Either way, I do like games running north of 1080p because super sampling looks great on a 1080p screen. But I'm sure 9th gen games will still look great at 1080p with good AA. I feel 1080p is a sweet spot because its inherently sharp to the human eye. However, 1080p with no AA can look bad due to jaggies.
We are asking for technical information for a good reason. - Variables.
And to be fair... The jump was pretty insignificant to the point of worthless going from 720P to 1080P on my 32" panel in the shed, on my old 24" Television that the 32" replaces, there was not much of a difference between 480P and 720P.
The jump from 1080P to 4k on my 75" display however is extremely pronounced.
It's not just is/or. - There are so many factors involved that help determine if a jump in resolution is worth it or not... And that has always held true.
I think there will be increasingly diminishing returns with every new jump in pixel count. There's only so much that the human eye can appreciate. Full HD to UHD already comes across as a minimal improvement with most people, it seems.
The human eye doesn't see in terms of pixels.
However... You are right, there is a fixed upper limit... But we aren't anywhere near it yet.
Give this a read. - https://wolfcrow.com/notes-by-dr-optoglass-the-resolution-of-the-human-eye/
The tv that i'm talking about, is for me and only me, to use. The curve definitely helps me be centered better, to the screen, even more than when i had my previous flat tv, which was 10" smaller.

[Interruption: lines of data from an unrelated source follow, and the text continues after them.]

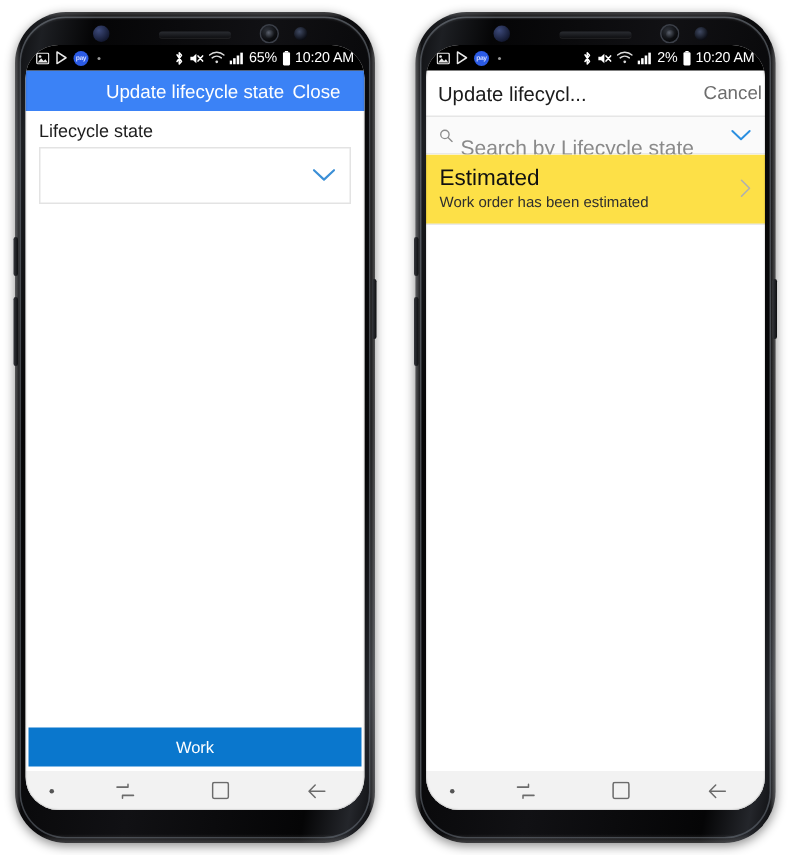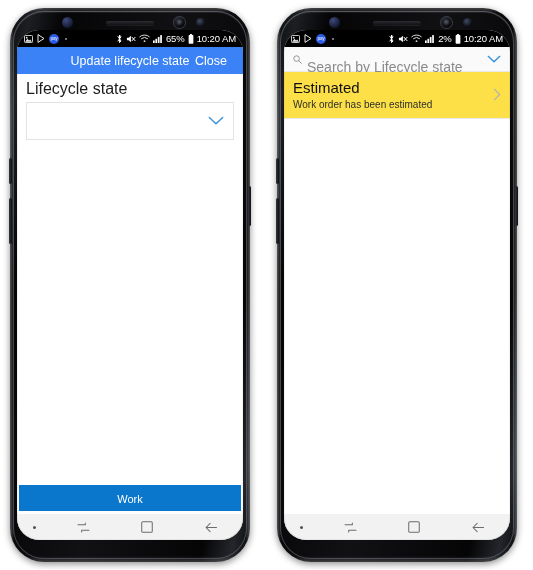--- a/index.html
+++ b/index.html
@@ -209,21 +209,21 @@
   }
 
   
   .body-area {
     flex: 1 1 auto;
     background: #ffffff;
     position: relative;
     overflow: hidden;
   }
   .field-label {
-    font-size: 16px;
+    font-size: 12px;
     color: #1d1d1d;
     padding: 6px 9px 4px 9px;
   }
   .select-box {
     margin: 0 9px;
     height: 38px;
     border: 1px solid #e3e3e3;
     background: #fff;
     display: flex;
     align-items: center;
@@ -520,20 +520,24 @@
         <span class="ic">
           <svg width="6" height="10" viewBox="0 0 6 11">
               <rect x="1.8" y="0" width="2.4" height="1" fill="#ffffff"></rect>
               <rect x="0.4" y="1" width="5.2" height="9.6" rx="0.8" fill="#ffffff"></rect>
             </svg>
         </span>
         <span>10:20 AM</span>
       </div>
     </div>
 
+    <div class="appbar light">
+      <span class="title">Update lifecycl...</span>
+      <span class="action">Cancel</span>
+    </div>
 
     <div class="search-row">
       <span class="search-icon">
         <svg width="9" height="9" viewBox="0 0 10 10">
             <circle cx="4" cy="4" r="3.1" fill="none" stroke="currentColor" stroke-width="1"></circle>
             <path d="M6.3 6.3 L9.3 9.3" stroke="currentColor" stroke-width="1" stroke-linecap="round"></path>
           </svg>
       </span>
       <span class="search-ph">Search by Lifecycle state</span>
       <span class="search-chev">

Curved does have caveats, it does add distortion to the image... And off-center viewing can be a mixed bag.
Personally, I would rather not have it, not even for my computer monitor.
Need more information on panel sizes, panel type, distance from panel, connection method and so on to really make a proper assessment on whether 4k is going to be a decent jump for you.
Xbox One X likely does have the GPU power for a low-end next-gen console, it's the other aspects where it certainly falls short though.
Pretty much this.
I feel like next gen we will see a much smaller focus on better visuals than we have been seeing from gen to gen. I mean people were ready disappointed with 7th gen into 8th gen, so the focus needs a shift to remain relevant.
I feel like games will focus more on special effects, AI, physics , and world immersion. This means a huge leap in CPU levels compared to the underpowered jumps we have recieved in the past, and the X1X is still lacking in this aspect serverly to be even a low end next gen console. Like you said, while the GPU is able to get the job done, that is likely not what people are even concerned about.
It's simulation quality, I.E. The little things. - We want to see small insects going about their little lives in an open world.
We want to see weather deform the terrain.
We want those small details.
But that requires substantial CPU and Memory resources... Higher resolutions should also allow those smaller details to really pop as well.
They all work together to give an overall presentation... Resolution is important, but so much more goes into the graphics pipeline that it shouldn't be the only thing we are worried about.
The X One X might has the GPU power to render in native 4K, yet not to actually render 4K games. What you get now is games made for 1080p rendered at a higher resolution. It will look a bit better, just like rendering last gen 720p games on a 1080p screen. The assets, geometry, textures are still last gen. Same for games today rendered in 4K. There is no level of detail jump to go with the 1080p to 4K switch as there is between last gen and current gen games.
Generally there are visual concessions made in order for the Xbox One X to hit 4k or getting near 4k anyway.
Comparing my Xbox One X to my PC with it's RX 580 GPU, the differences becomes readily apparent... The Xbox One X will generally have less visual effects, but higher resolution and more often than not, lower framerates.
AMD's GPU's really aren't the most efficient hardware at hitting 4k to start with.
Personally I would rather more Xbox One X games target 1440P and drive up the effects than 4k with games looking fairly average.
|Mr Puggsly said:
So I got a good deal on a Vizio 4K TV, which...
...is your problem.
Get a Sony or a Samsung. If you're on a tight budget, select TCLs might do the trick.
The brand isn't actually important.
Many manufacturers like Vizio, TCL and so on... Use panels from Samsung and LG anyway.
Where things differ is in the other components that do the processing... For example... Allot of content isn't native 4k these days, thus the scaling algorithms on the Vizio may be inferior to the Samsung, despite leveraging the same Samsung panel, resulting in reduced image quality.